The stairs are built and with any luck, we’ll have themthose stairs and an associated wall in place within a week. Anyway, while I’ve sloshed a couple gallons of paint, none of it has been as a sketcher. I do sit and doodle sometimes, though. I spread out some of the pieces of paper strewn around my drawing table for your perusal. Wish there was more. If I can get the stairs installed I’m scheduled to attend art workshops in Montreal with Marc Taro Holmes and Shari Blaukopf as instructors. Maybe they’ll remind me how to use fuzzy sticks to apply paint to paper. I hope so. Sorry the blog has gone dark for so long.
[image error]July 15, 2023
Master Studies For Sketchers
This summer has been crazy so far. Here we’ve had heat waves, followed by lots of rain, forest fire smoke and in recent days, tornado warnings. When do the grasshopper and frogs start falling from the sky?
I’ve continued my pursuit of watercolor knowledge and expertise. They say you learn from your mistakes so I must be learning a lot. I did learn something important.. really important. If you cut up a bunch of 100% cotton paper into small squares and leave them out in high humidity, they go bad.
Well, I did that. When I started my 30x30DirectWatercolor thing I cut up a bunch of Fabriano Artistico into 5×5 and 4×6 squares, about 50 of them and just piled them on my drawing table. Mother Nature provided the humidity.
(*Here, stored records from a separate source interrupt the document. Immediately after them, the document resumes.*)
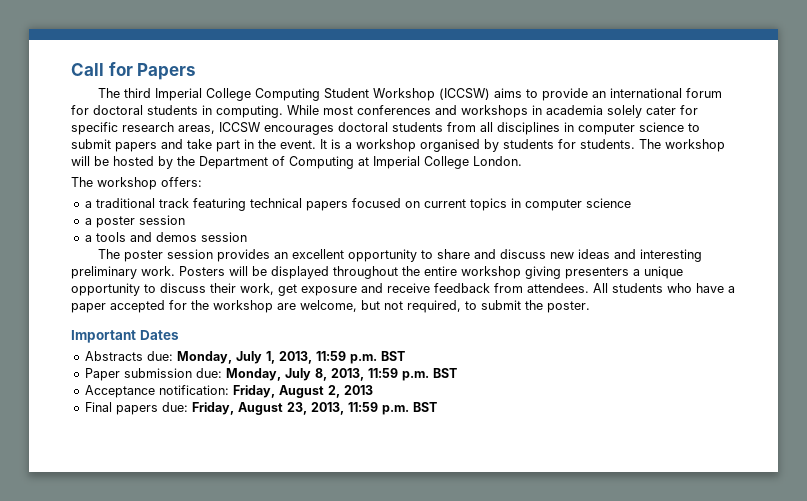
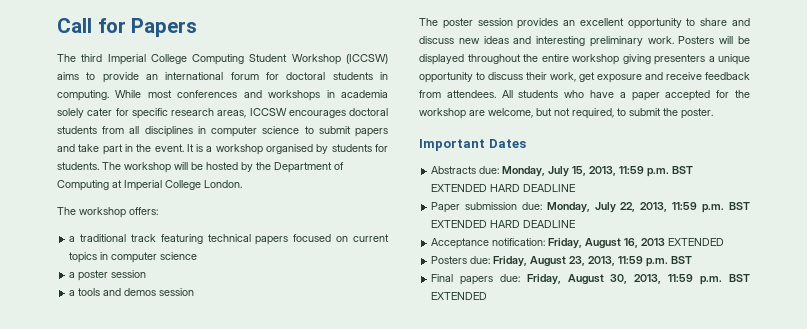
[265,351,405,364] 1, 2013, 11:59 p.m. BST -> [572,166,694,177] [431,184,576,192] 15, 2013, 11:59 p.m. BST EXTENDED HARD DEADLINE
[314,368,457,381] 8, 2013, 11:59 p.m. BST -> [620,202,750,213] [431,220,576,228] 22, 2013, 11:59 p.m. BST EXTENDED HARD DEADLINE
[327,385,340,398] 2, -> [624,238,639,248] 16,
[84,402,158,415] // Final papers -> [668,238,725,246] [431,256,468,264] EXTENDED // Posters
(437, 407) none -> [431,274,750,285] [431,292,488,300] // Final papers due: Friday, August 30, 2013, 11:59 p.m. BST EXTENDED

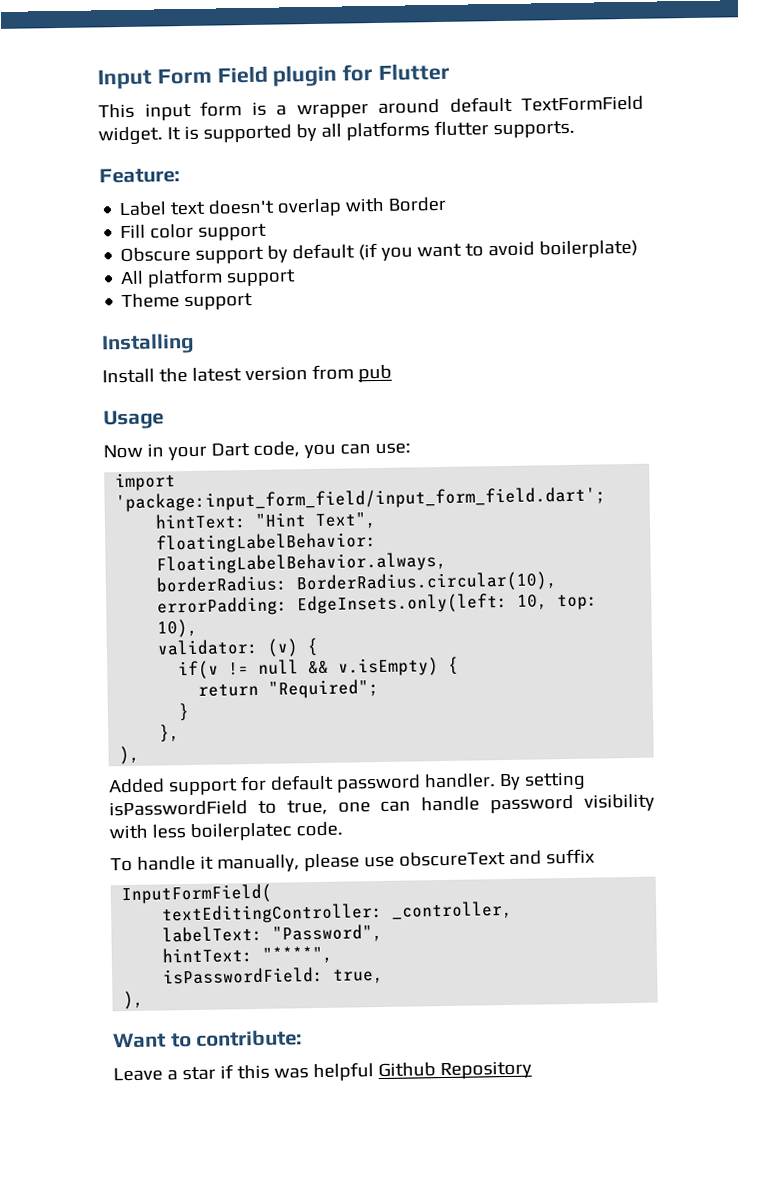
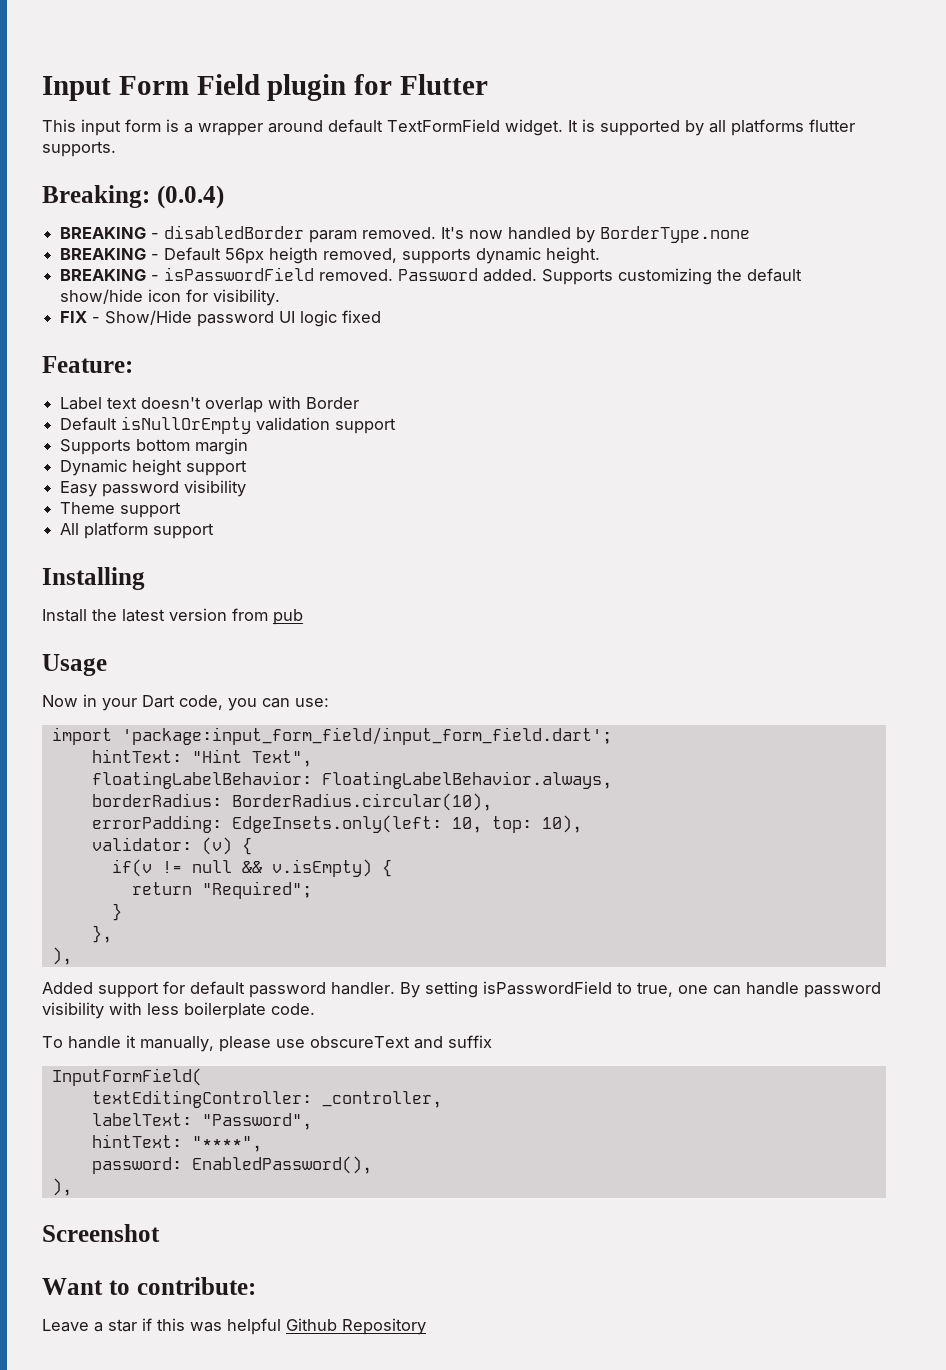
(575, 129) none -> [42,185,224,209] [60,225,751,243] [60,247,601,264] [60,267,803,285] [60,289,281,306] [60,310,382,327] // Breaking: (0.0.4) // BREAKING - disabledBorder param removed. It's now handled by BorderType.none // BREAKING - Default 56px heigth removed, supports dynamic height. // BREAKING - isPasswordField removed. Password added. Supports customizing the default show/hide icon for visibility. // FIX - Show/Hide password UI logic fixed
[120,223,268,241] [120,239,639,264] Fill color support // Obscure support by default (if you want to avoid boilerplate) -> [60,416,397,434] [60,438,249,455] [60,459,248,476] [60,480,247,497] [60,502,182,518] Default isNullOrEmpty validation support // Supports bottom margin // Dynamic height support // Easy password visibility // Theme support
[121,292,254,311] // Theme support -> (215, 531) none
[189,822,292,842] boilerplatec -> [184,1002,266,1019] boilerplate
[163,966,385,985] [123,990,145,1010] isPasswordField: true, // ), -> [91,1156,372,1174] [51,1178,72,1196] [42,1224,160,1242] password: EnabledPassword(), // ), // Screenshot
Its been a banner year for humidity in Quebec.
Anyways, I spent a month struggling to get watercolor to cooperate on those 5×5 squares and only recently found that at least some of my problems have come from the sizing going bad on those squares. I couldn’t figure out why the paint would immediately soak into the paper, always had fuzzy edges, etc. Oh well.
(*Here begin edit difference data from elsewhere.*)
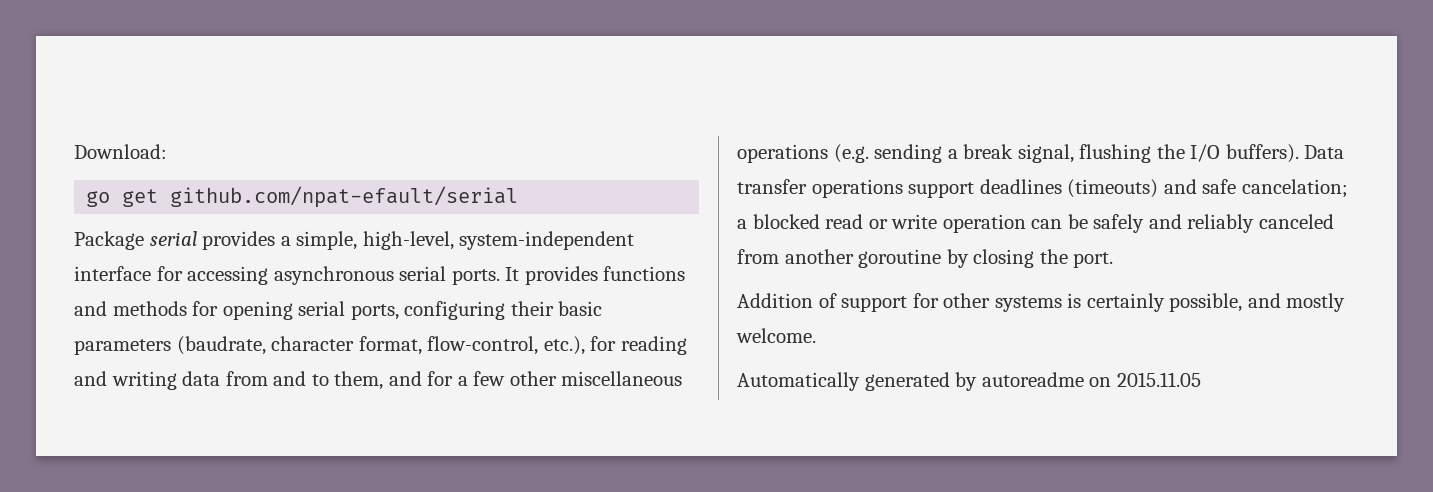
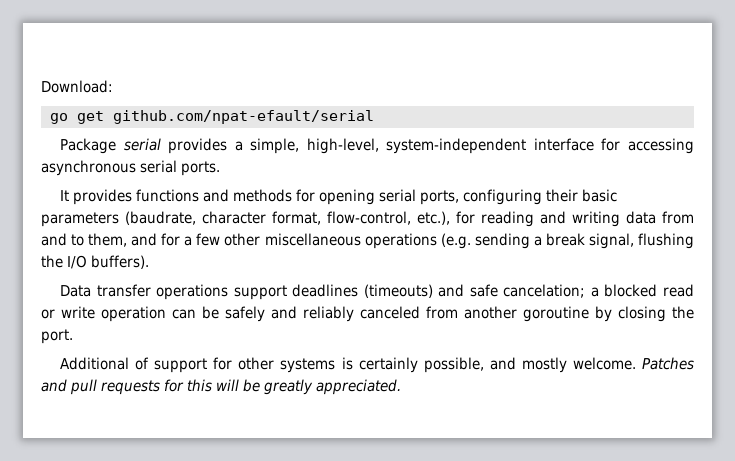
(500, 277) none -> (220, 168) //
(1299, 153) none -> (149, 262) //
[737,293,813,308] Addition -> [60,357,130,370] Additional
[737,372,1201,391] // Automatically generated by autoreadme on 2015.11.05 -> [642,357,694,370] [41,379,401,395] Patches and pull requests for this will be greatly appreciated.

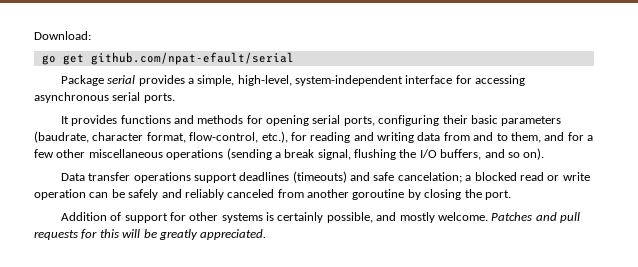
[440,233,530,249] (e.g. sending -> [226,148,272,160] (sending
[91,255,149,269] buffers). -> [440,148,545,160] buffers, and so on).
[60,357,130,370] Additional -> [60,212,107,221] Addition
Recently I’ve continued to pursue watercolors, this time by doing a master study of a sketch I saw in an online presentation. I’d love to tell you who did the original but I can’t find the video. Most times when master studies are discussed people are trying to replicate Zorn, Sargent, or some other great artist. That’s fun but I get more information by trying to copy some particular aspect of a person’s work. In this instance I was trying to replicate the splotchy, rusty nature of this chimney. This is actually my second attempt at it but I was pleased with the result.
July 7, 2023
A Different Kind Of Head Painting
I find myself doing a lot of screwy things in the name of “that might be fun” and this is one of them. I wander thrift shops looking for statues, heads on pedestals, and cast animals that I add to my stuff-to-draw collection and I was in the process of doing just that when I came across a plaster cast of a head. This particular head is part of a product line produced by someone, somewhere and they pop up once in a while around here. I’ve had opportunity to draw a couple of them. They’re all about 6″ tall and meant to hang on a wall. Wish I could find more of them.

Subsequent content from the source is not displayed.